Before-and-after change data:
========================

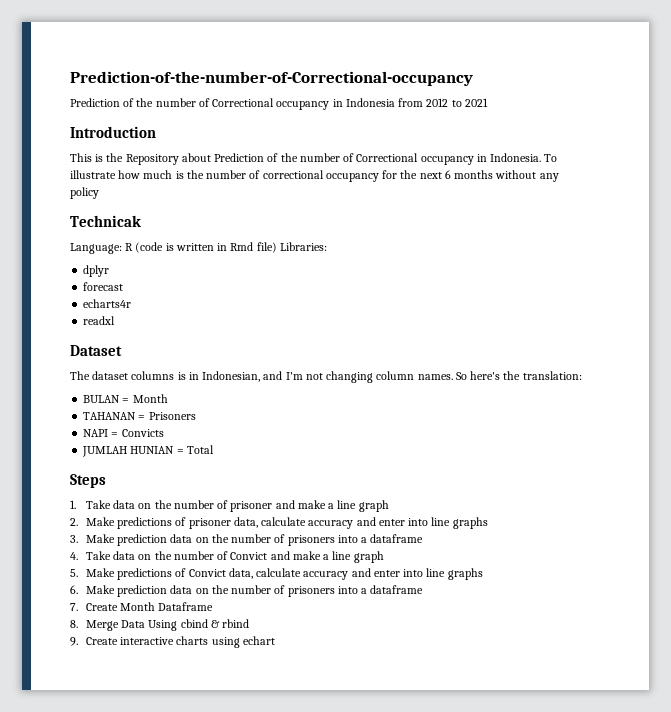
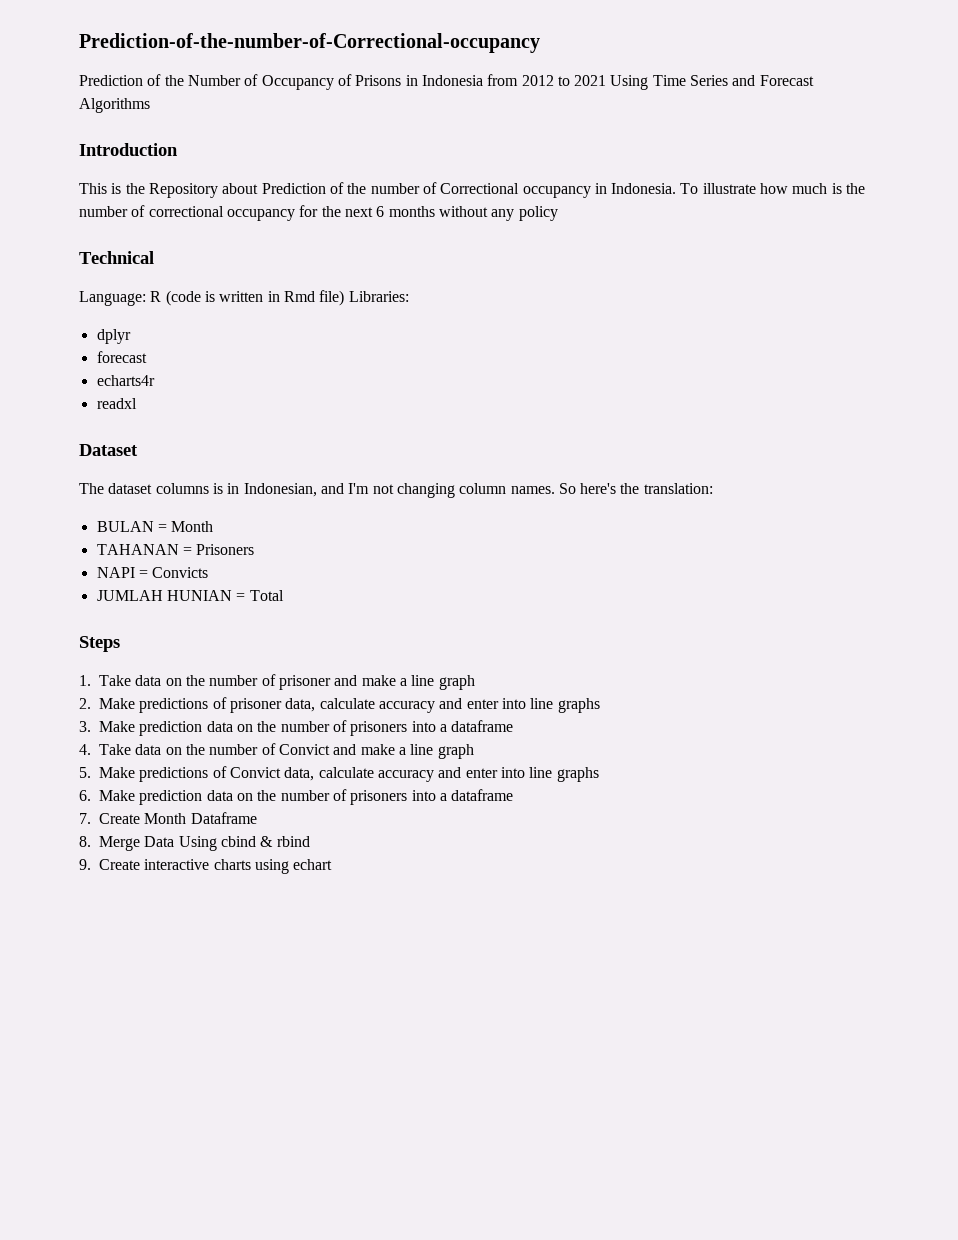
- Prediction of the number of Correctional occupancy in Indonesia from 2012 to 2021
+ Prediction of the Number of Occupancy of Prisons in Indonesia from 2012 to 2021 Using Time Series and Forecast Algorithms
- Technicak
+ Technical

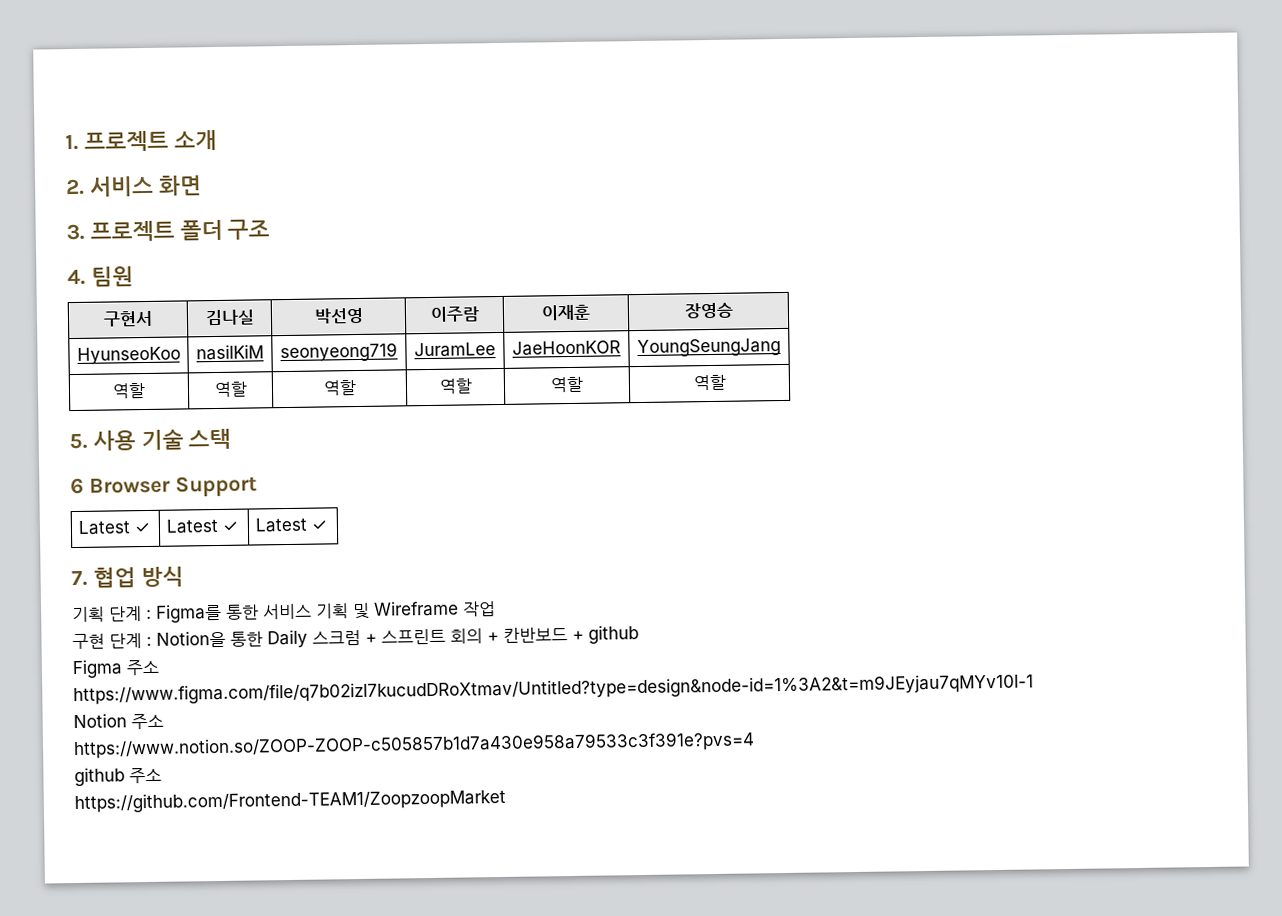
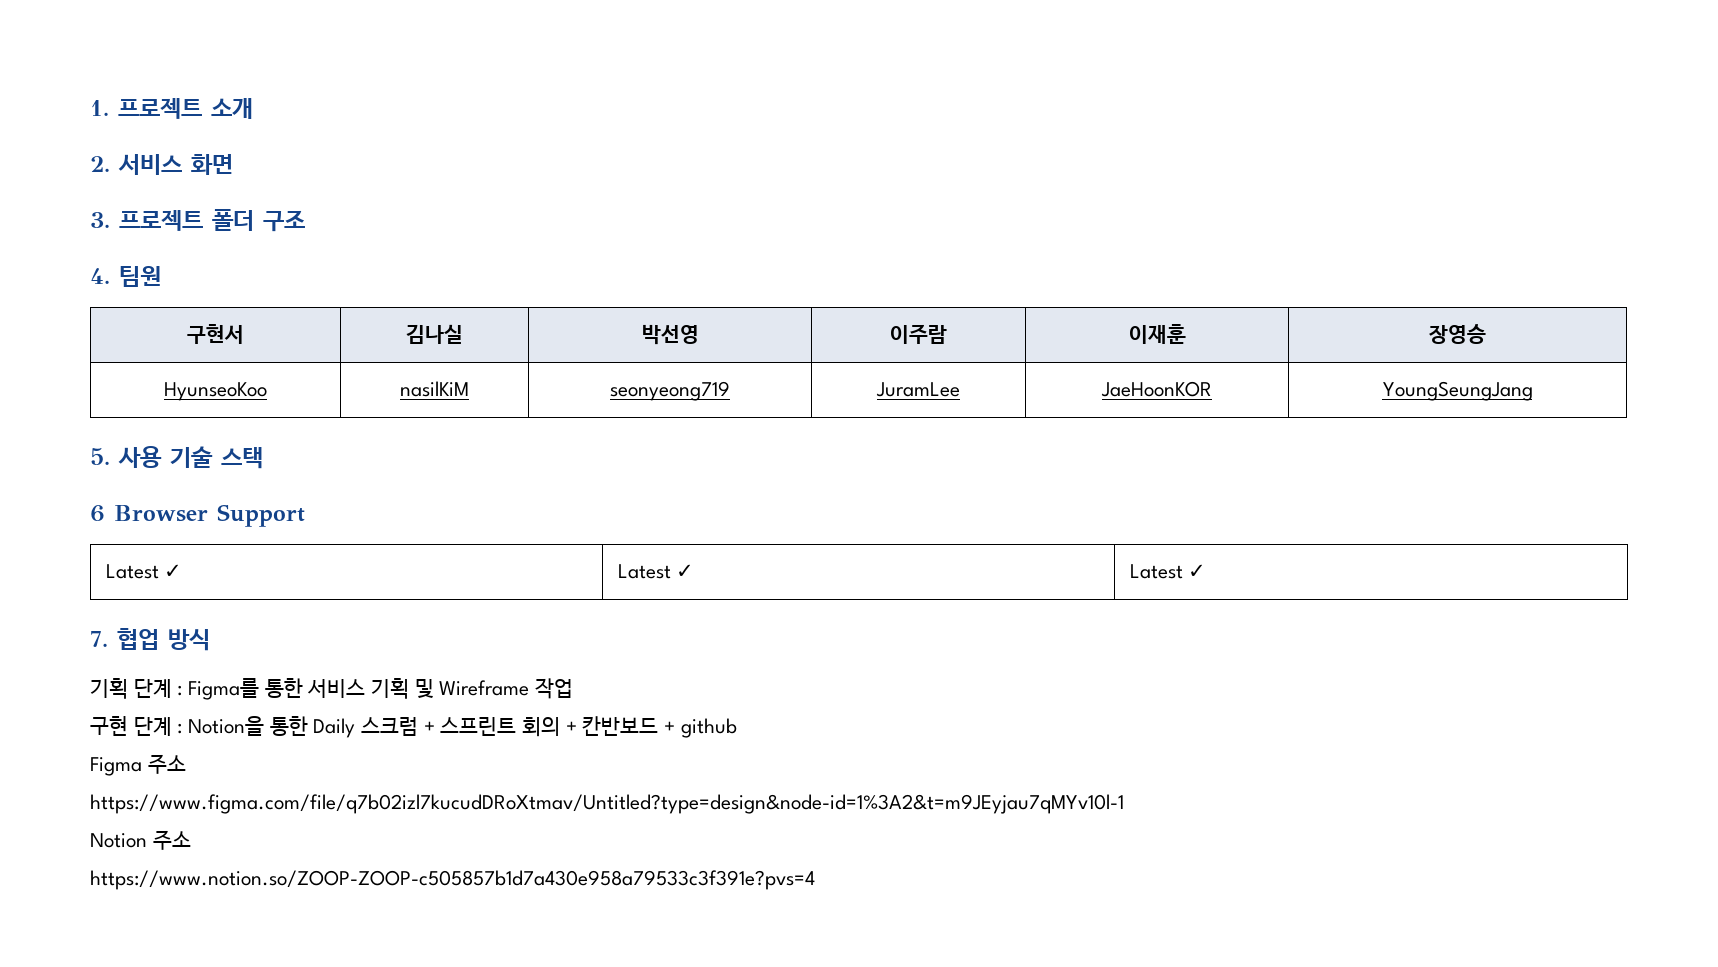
- 역할 | 역할 | 역할 | 역할 | 역할 | 역할
- github 주소
- https://github.com/Frontend-TEAM1/ZoopzoopMarket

========================

Filter the entries and copy each line with "from".

- Prediction of the number of Correctional occupancy in Indonesia from 2012 to 2021
+ Prediction of the Number of Occupancy of Prisons in Indonesia from 2012 to 2021 Using Time Series and Forecast Algorithms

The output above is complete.